**Input data**
______________________________
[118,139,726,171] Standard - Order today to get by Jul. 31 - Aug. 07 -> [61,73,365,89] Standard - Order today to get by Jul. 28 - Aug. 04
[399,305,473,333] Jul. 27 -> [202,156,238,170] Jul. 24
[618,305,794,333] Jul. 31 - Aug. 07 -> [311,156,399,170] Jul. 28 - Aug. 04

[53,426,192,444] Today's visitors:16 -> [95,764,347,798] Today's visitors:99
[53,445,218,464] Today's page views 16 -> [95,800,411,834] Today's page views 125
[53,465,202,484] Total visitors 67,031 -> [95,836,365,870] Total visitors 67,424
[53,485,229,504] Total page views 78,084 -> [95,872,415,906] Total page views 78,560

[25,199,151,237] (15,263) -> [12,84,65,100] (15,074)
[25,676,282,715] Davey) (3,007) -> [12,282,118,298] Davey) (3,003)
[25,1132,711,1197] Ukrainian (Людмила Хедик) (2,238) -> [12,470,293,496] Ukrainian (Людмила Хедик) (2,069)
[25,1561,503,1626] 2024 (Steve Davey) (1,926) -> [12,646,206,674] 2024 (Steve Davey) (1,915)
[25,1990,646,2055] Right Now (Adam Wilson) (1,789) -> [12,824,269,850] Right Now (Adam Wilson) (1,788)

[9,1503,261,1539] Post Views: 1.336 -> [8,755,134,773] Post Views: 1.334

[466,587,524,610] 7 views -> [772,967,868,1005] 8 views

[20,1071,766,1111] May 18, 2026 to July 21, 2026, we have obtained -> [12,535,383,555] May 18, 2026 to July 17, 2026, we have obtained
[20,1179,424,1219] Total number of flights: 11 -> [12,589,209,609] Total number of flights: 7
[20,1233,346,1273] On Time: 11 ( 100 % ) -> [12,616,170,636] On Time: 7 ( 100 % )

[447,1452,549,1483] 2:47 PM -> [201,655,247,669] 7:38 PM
______________________________
**About this exercise**
Copy the entries above exactly, but only from the line holding "[53,465,202,484] Total visitors" through the line holding "[466,587,524,610] 7 views", both included.

**Task output**
[53,465,202,484] Total visitors 67,031 -> [95,836,365,870] Total visitors 67,424
[53,485,229,504] Total page views 78,084 -> [95,872,415,906] Total page views 78,560

[25,199,151,237] (15,263) -> [12,84,65,100] (15,074)
[25,676,282,715] Davey) (3,007) -> [12,282,118,298] Davey) (3,003)
[25,1132,711,1197] Ukrainian (Людмила Хедик) (2,238) -> [12,470,293,496] Ukrainian (Людмила Хедик) (2,069)
[25,1561,503,1626] 2024 (Steve Davey) (1,926) -> [12,646,206,674] 2024 (Steve Davey) (1,915)
[25,1990,646,2055] Right Now (Adam Wilson) (1,789) -> [12,824,269,850] Right Now (Adam Wilson) (1,788)

[9,1503,261,1539] Post Views: 1.336 -> [8,755,134,773] Post Views: 1.334

[466,587,524,610] 7 views -> [772,967,868,1005] 8 views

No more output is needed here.